Step 302: Transmit data according to the data frame.

4 is a schematic diagram of a frame structure. As shown in the figure, in the implementation, a "subframe" of the data frame structure is composed of three parts: an "uplink control area", a "downlink control area", and a "data area". A number of consecutive subframes are formed (integer multiples), and the implementation assumes that the system is a synchronous system, so the subframes in the frame are consecutively assigned subframe numbers.

The system and the device are subject to half-duplex restriction, so a time guard interval Guard Period (GP) is reserved between the "uplink control area" and the "downlink control area". In addition, a time guard interval is also reserved between the "Control Area" and the "Data Area".

In an implementation, the data channel can be configured in one of the following ways or a combination thereof:

Different data channel frequencies;

Dynamic configuration of each data channel bandwidth;

A guard interval is reserved in the frequency domain between data channels;

In a specific implementation, the number and/or bandwidth of the data channels are dynamically configured according to the data transmission amount in each transmission direction of the current subframe, which may be configured by the cluster head node.

Specifically, the data area may be composed of multiple frequency division “data channels”, the bandwidth of the data channel is dynamically variable, and the guard interval is reserved in the frequency domain between the dynamic data channels, and each data channel occupies an integer number of physics in the frequency domain. A physical resource block (PRB), the cluster head can dynamically configure the number of data channels and the bandwidth occupied by each data channel according to the data transmission amount in each transmission direction of the current subframe.

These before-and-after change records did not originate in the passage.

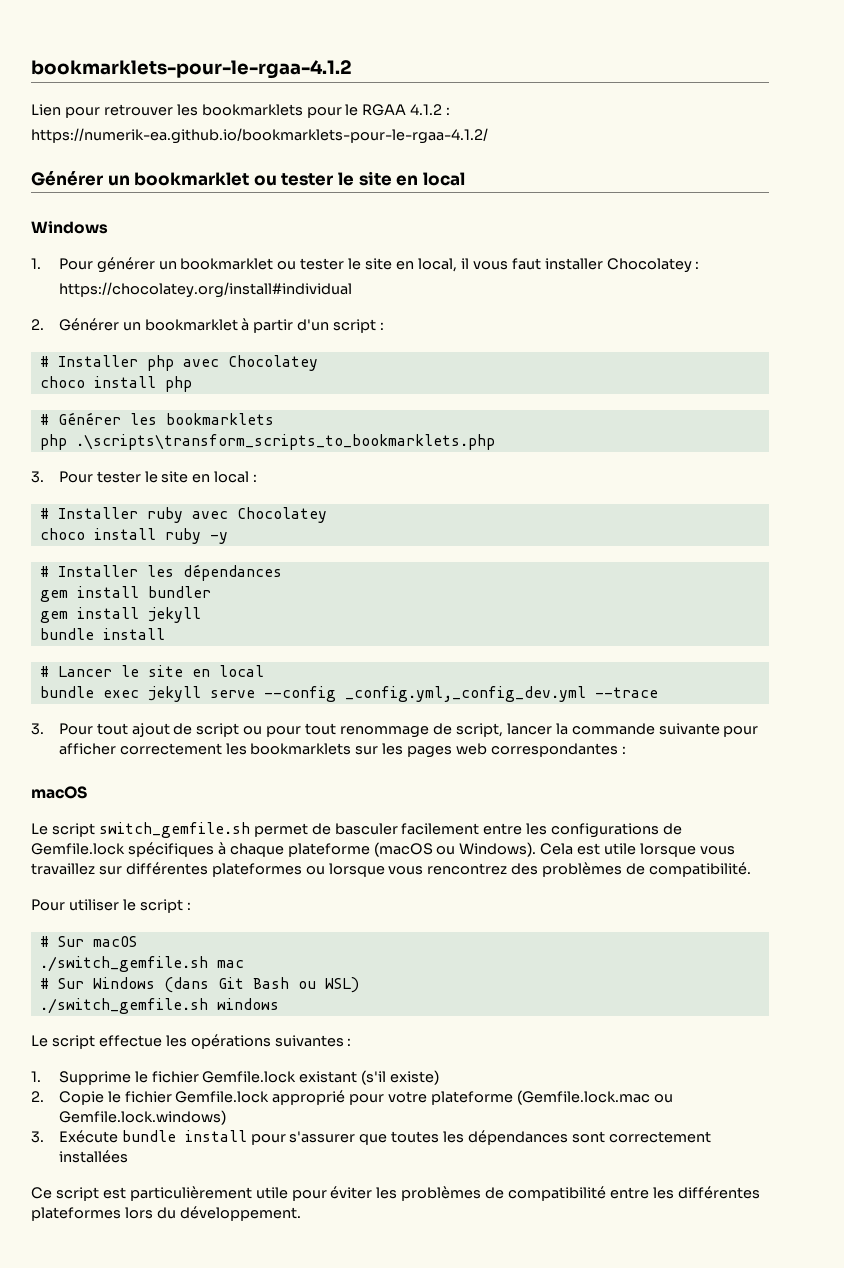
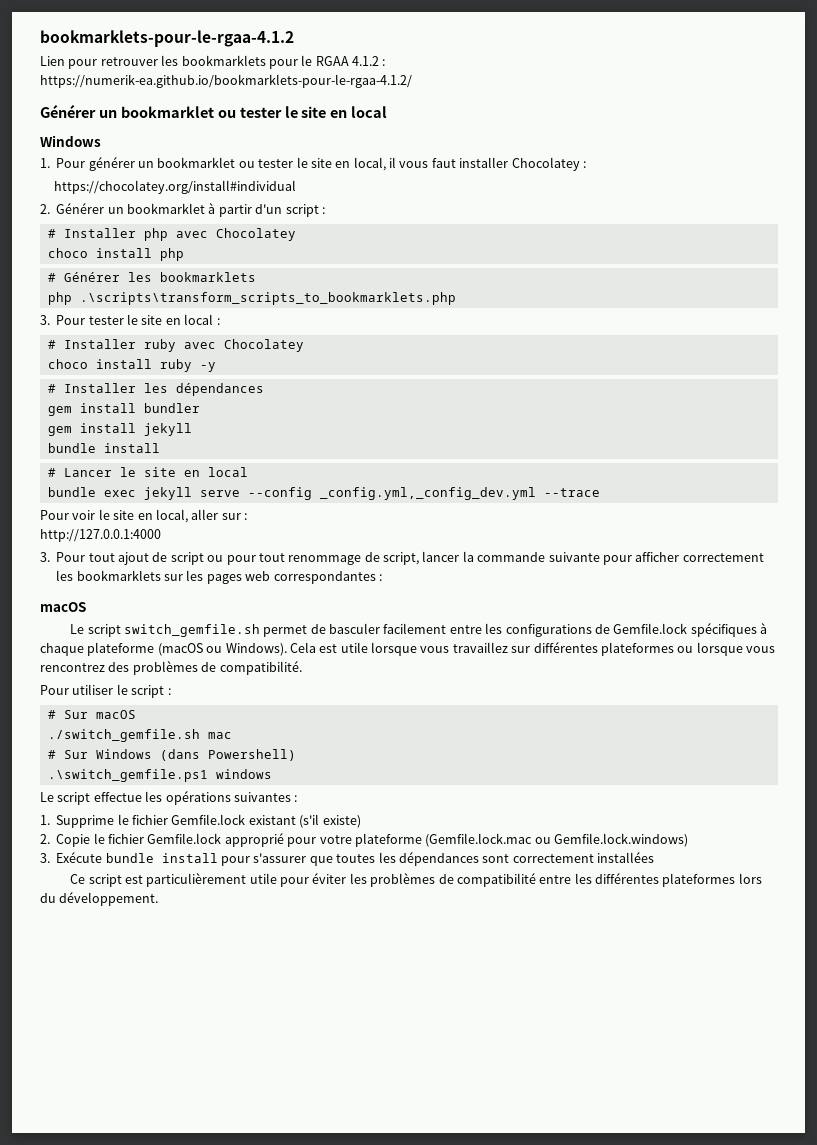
+ Pour voir le site en local, aller sur :
+ http://127.0.0.1:4000
- # Sur Windows (dans Git Bash ou WSL)
- ./switch_gemfile.sh windows
+ # Sur Windows (dans Powershell)
+ .\switch_gemfile.ps1 windows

In the data transmission area of the same subframe, data transmission in multiple transmission modes may be performed in parallel, including uplink, downlink, or direct transmission, and the uplink transmission refers to a common end node (EP) to a cluster head (CH) in the cluster. The transmission between (or called an access point), the downlink transmission refers to the transmission of the cluster head (CH) (or called access point) to the ordinary end node (EP) in the cluster, and the direct transmission refers to the ordinary end node (EP). Transfer between).

The specific implementation of the three parts will be described below with reference to examples.

1. Uplink control area

The uplink control area is used to transmit scheduling request information, and the scheduling request information may include one or a combination of the following information:

Scheduling request information sent by the end node (EP) to the cluster head node (CH) during data transmission;

Scheduling request information sent by the end node to the cluster head node (CH) during D2D data transmission;

Random access resource information configured by the cluster head node (CH) during initial connection establishment.

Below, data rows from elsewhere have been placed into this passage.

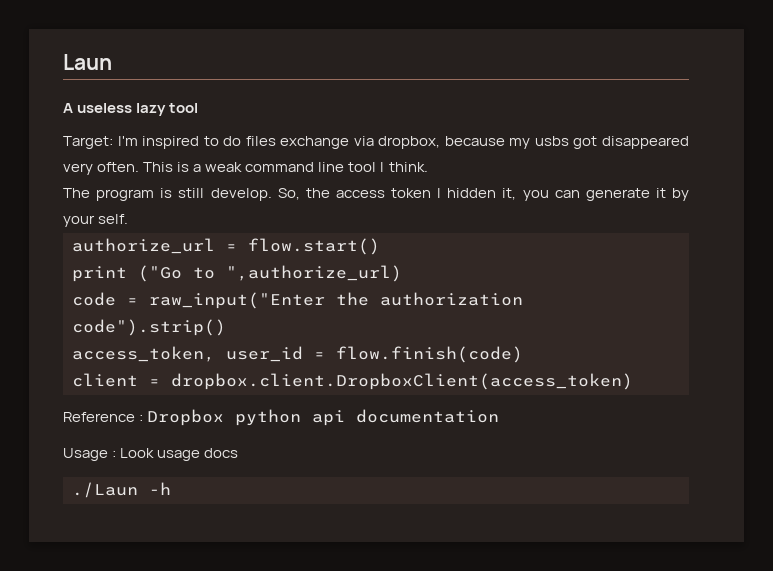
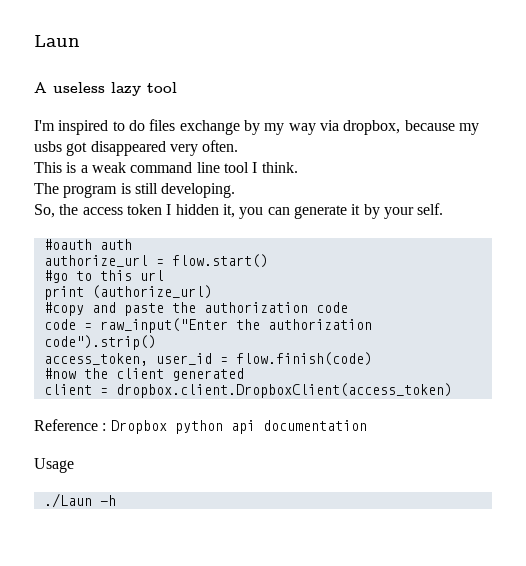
- Target: I'm inspired to do files exchange via dropbox, because my usbs got disappeared very often. This is a weak command line tool I think.
+ I'm inspired to do files exchange by my way via dropbox, because my usbs got disappeared very often.
+ This is a weak command line tool I think.
- The program is still develop. So, the access token I hidden it, you can generate it by your self.
+ The program is still developing.
+ So, the access token I hidden it, you can generate it by your self.
+ #oauth auth
- print ("Go to ",authorize_url)
+ #go to this url
+ print (authorize_url)
+ #copy and paste the authorization code
+ #now the client generated
- Usage : Look usage docs
+ Usage

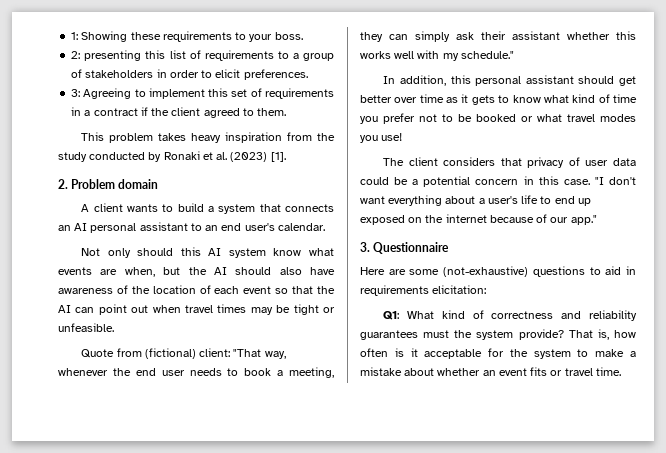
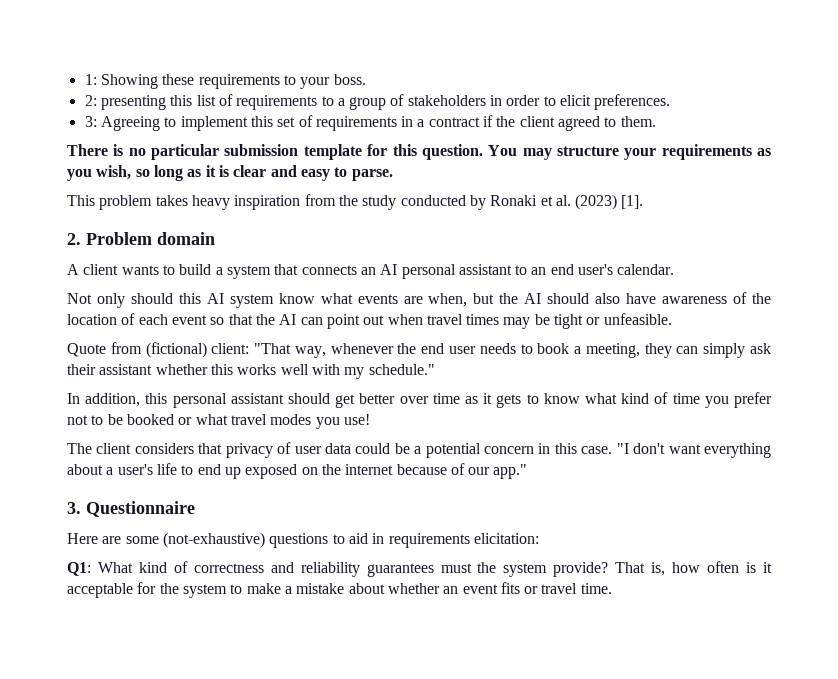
+ There is no particular submission template for this question. You may structure your requirements as you wish, so long as it is clear and easy to parse.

Specifically, the role of the uplink control area may include:

For the uplink data transmission process, the end node (EP) sends a scheduling request (SR) to the cluster head node (CH);

During the D2D data transmission process, the end node sends a D2D scheduling request (D-SR) to the cluster head node (CH);

Configure the initial connection to establish random access resources.

Example 1:

In this embodiment, the uplink control part is designed and implemented. FIG. 5 is a schematic diagram of the uplink control part in the frame structure. As shown in the figure, in the uplink control part, the end node performs a scheduling request SR to the cluster head, in order to avoid SR conflict. After the cluster head is accessed at the end node, the cluster head can allocate a dedicated SR transmission resource for each end node in the uplink control part for each end node. In FIG. 5, the frequency is divided into examples, and each EP is allocated. A dedicated resource on a frequency, shown as EP1 to EP5.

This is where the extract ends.